## Work to complete
State the number of lines in the records beneath that hold the word "романе", and add nothing.

## Input records
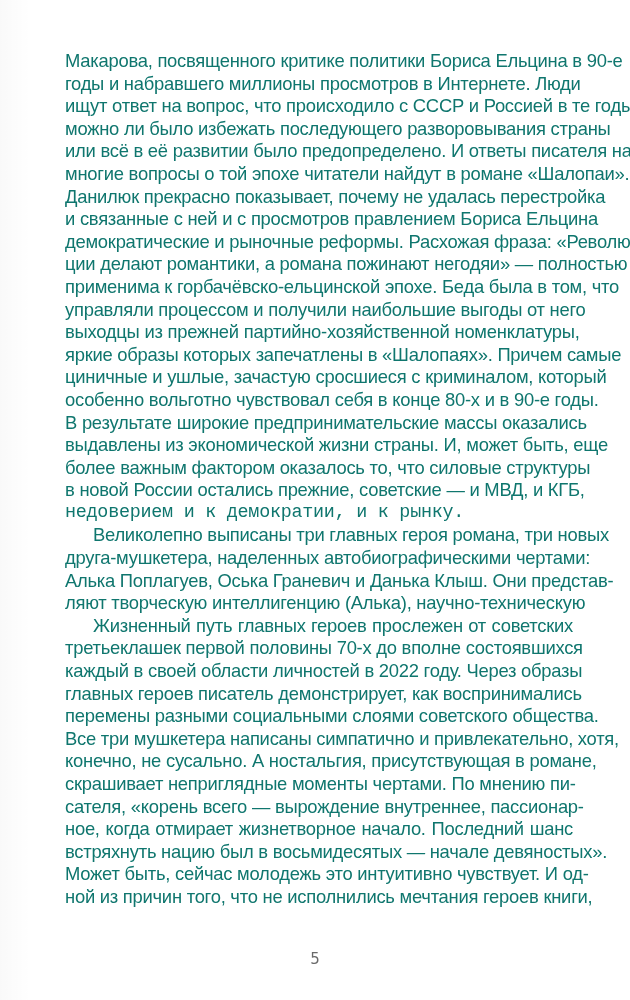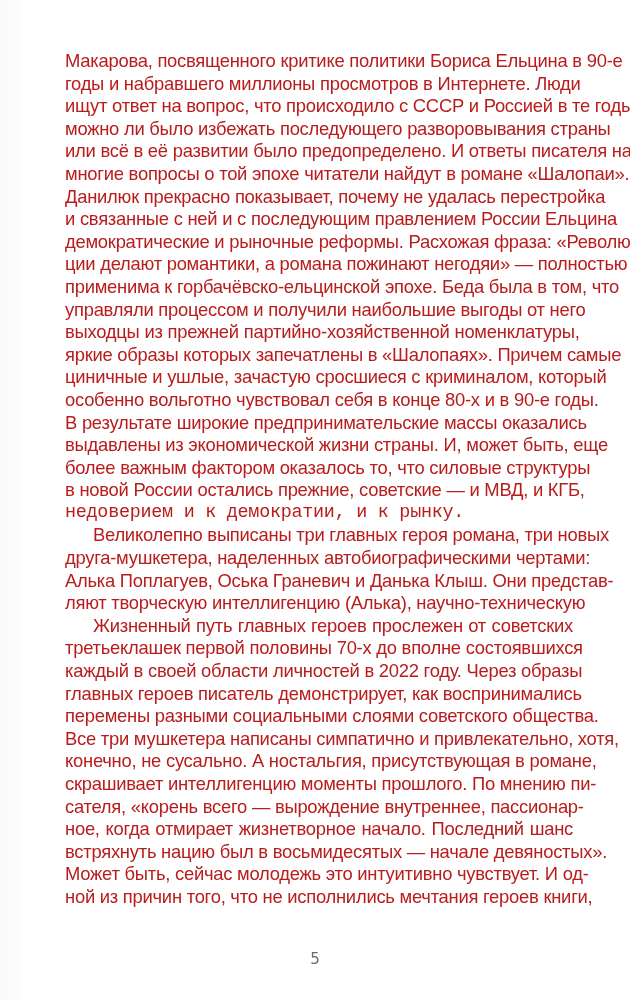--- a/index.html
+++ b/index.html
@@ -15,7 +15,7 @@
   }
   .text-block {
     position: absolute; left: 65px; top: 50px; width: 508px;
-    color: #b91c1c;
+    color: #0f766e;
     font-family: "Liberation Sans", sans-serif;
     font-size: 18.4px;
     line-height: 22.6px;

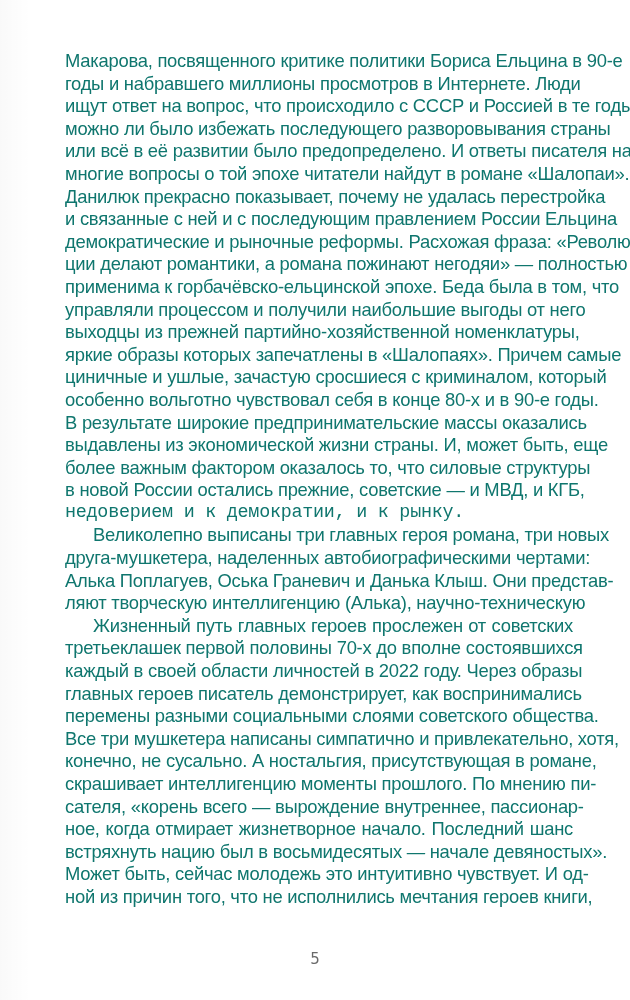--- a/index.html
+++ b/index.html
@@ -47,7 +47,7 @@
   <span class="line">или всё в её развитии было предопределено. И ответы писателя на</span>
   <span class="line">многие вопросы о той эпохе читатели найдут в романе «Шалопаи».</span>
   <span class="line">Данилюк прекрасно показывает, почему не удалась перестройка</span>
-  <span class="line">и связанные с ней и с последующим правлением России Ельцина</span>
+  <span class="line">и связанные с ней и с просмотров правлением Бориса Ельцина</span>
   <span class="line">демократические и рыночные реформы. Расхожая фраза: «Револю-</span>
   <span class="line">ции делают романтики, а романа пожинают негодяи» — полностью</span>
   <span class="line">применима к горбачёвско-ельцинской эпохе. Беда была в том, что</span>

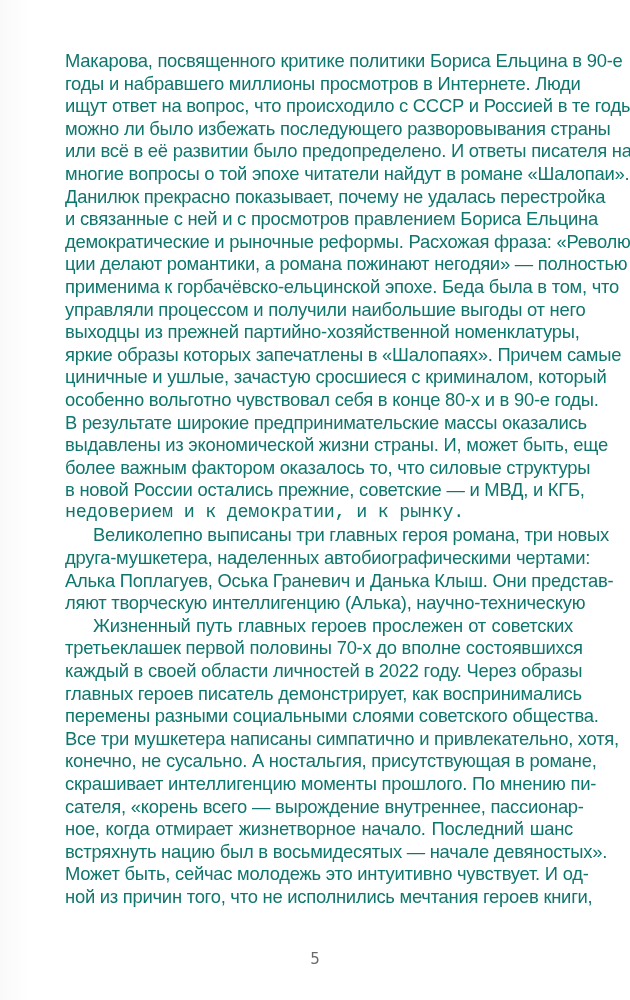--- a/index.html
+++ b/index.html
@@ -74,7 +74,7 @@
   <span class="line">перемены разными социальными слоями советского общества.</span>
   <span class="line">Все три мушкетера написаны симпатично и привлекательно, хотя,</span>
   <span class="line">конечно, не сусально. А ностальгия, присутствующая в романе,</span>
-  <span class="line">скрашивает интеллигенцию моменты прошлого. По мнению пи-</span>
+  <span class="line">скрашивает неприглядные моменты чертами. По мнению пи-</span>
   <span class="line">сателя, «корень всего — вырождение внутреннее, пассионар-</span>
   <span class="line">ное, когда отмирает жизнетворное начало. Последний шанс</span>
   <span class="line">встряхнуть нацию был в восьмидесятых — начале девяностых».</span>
--
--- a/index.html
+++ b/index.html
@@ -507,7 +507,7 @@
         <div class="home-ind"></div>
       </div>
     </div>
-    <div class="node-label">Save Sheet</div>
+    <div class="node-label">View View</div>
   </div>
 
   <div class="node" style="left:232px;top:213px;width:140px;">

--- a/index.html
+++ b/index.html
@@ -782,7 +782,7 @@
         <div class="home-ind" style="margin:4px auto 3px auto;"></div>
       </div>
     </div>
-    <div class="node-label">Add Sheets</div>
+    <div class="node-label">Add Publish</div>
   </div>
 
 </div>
* * *
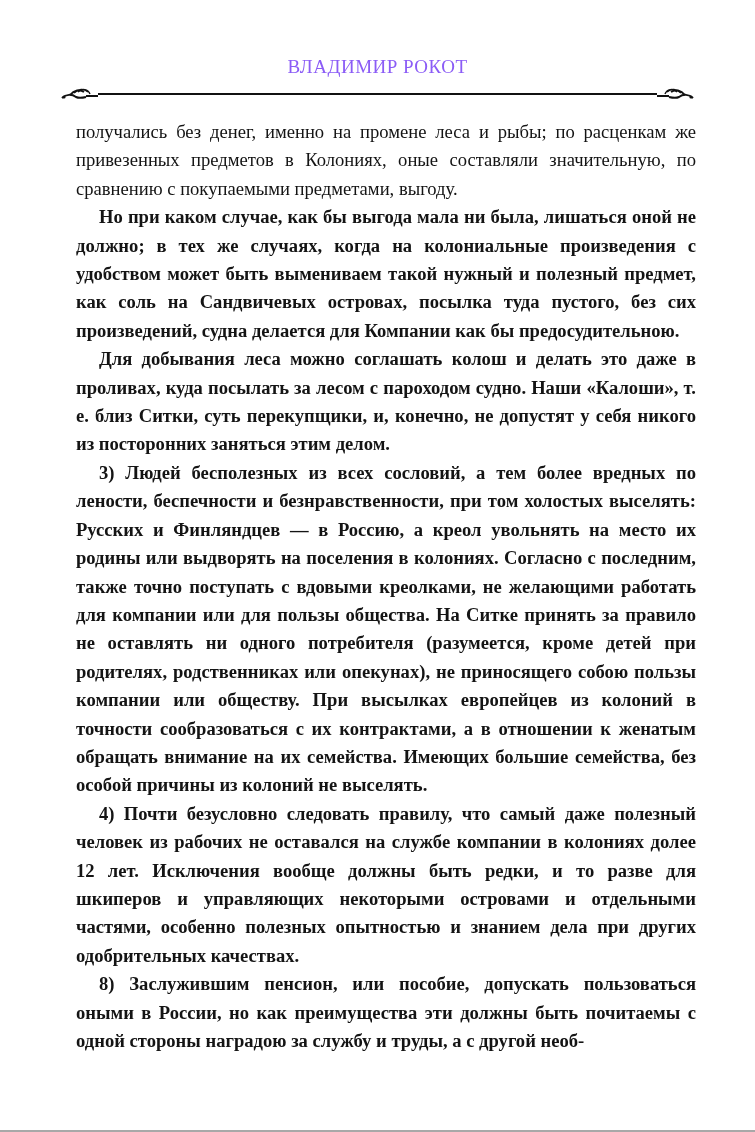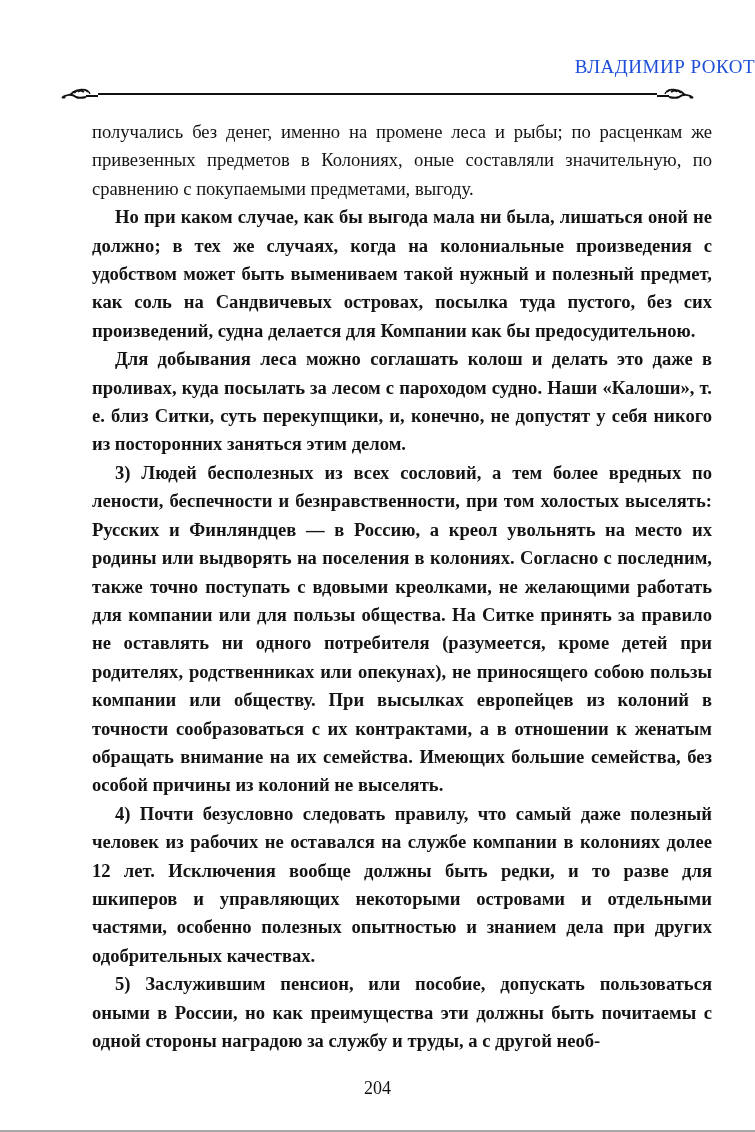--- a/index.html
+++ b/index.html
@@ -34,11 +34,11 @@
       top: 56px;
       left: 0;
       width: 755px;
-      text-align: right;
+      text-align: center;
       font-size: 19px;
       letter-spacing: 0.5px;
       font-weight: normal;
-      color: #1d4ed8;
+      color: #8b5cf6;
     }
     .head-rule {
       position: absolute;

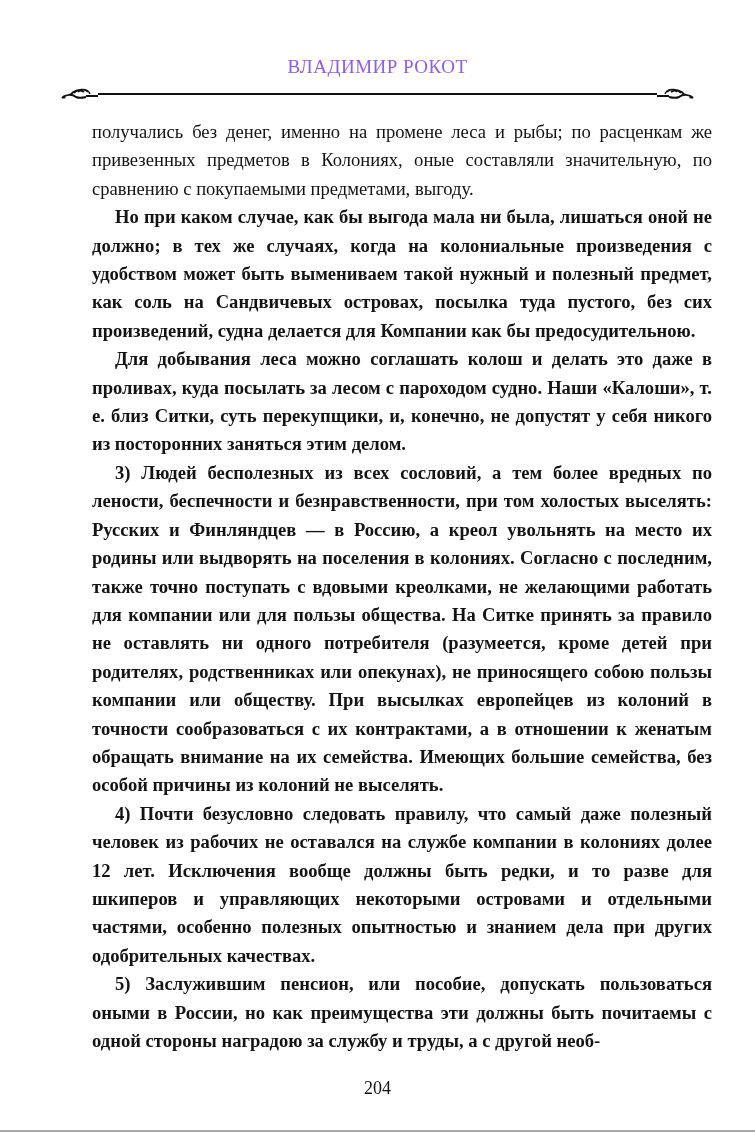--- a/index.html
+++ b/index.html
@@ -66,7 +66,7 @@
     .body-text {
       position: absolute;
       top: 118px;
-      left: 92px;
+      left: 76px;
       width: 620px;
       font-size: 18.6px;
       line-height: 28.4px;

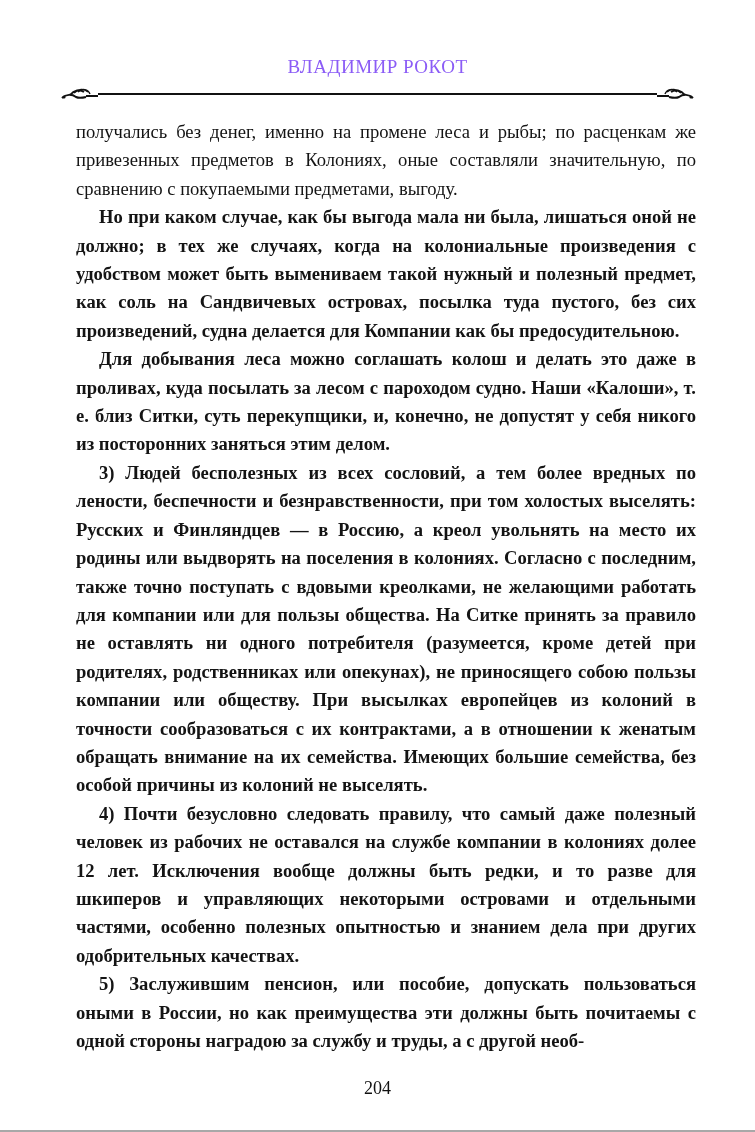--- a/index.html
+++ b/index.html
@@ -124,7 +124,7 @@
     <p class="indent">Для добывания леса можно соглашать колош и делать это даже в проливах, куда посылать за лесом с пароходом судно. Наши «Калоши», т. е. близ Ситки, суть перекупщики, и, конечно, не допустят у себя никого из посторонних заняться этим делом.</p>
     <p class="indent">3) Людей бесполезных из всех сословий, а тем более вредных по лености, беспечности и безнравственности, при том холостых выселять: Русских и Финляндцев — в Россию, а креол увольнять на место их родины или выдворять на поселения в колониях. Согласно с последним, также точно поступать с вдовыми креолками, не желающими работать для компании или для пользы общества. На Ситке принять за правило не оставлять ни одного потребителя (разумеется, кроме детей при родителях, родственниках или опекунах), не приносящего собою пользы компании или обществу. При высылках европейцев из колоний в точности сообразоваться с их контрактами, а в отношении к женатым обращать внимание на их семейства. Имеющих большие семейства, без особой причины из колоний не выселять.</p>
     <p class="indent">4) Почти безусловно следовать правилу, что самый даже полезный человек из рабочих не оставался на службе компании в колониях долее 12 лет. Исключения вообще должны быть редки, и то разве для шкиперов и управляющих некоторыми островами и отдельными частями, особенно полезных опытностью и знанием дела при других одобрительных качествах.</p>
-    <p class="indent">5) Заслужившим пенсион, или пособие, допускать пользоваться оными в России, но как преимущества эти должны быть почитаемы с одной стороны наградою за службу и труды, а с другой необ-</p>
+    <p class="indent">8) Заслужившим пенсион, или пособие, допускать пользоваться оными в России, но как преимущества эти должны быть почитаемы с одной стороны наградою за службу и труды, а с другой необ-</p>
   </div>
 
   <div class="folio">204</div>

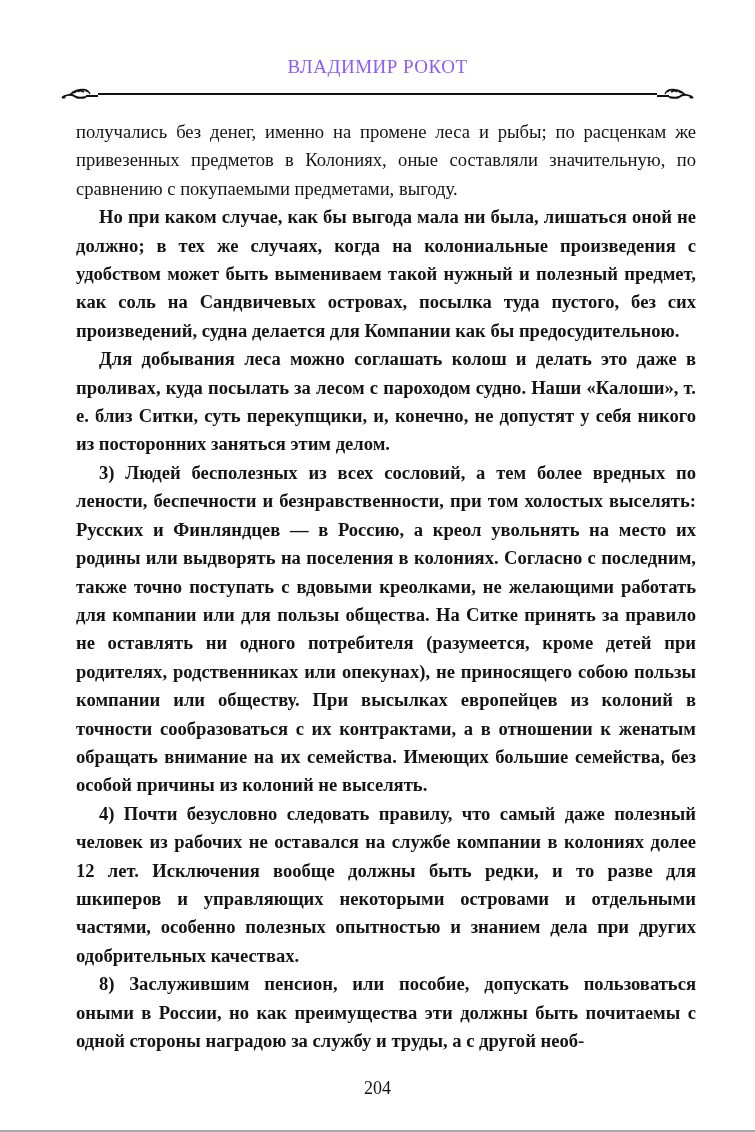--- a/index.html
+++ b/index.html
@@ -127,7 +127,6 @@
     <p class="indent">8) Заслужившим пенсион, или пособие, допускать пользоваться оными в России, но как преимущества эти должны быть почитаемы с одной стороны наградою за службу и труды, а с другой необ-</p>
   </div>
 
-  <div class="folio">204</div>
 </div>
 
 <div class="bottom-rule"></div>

## Reply
2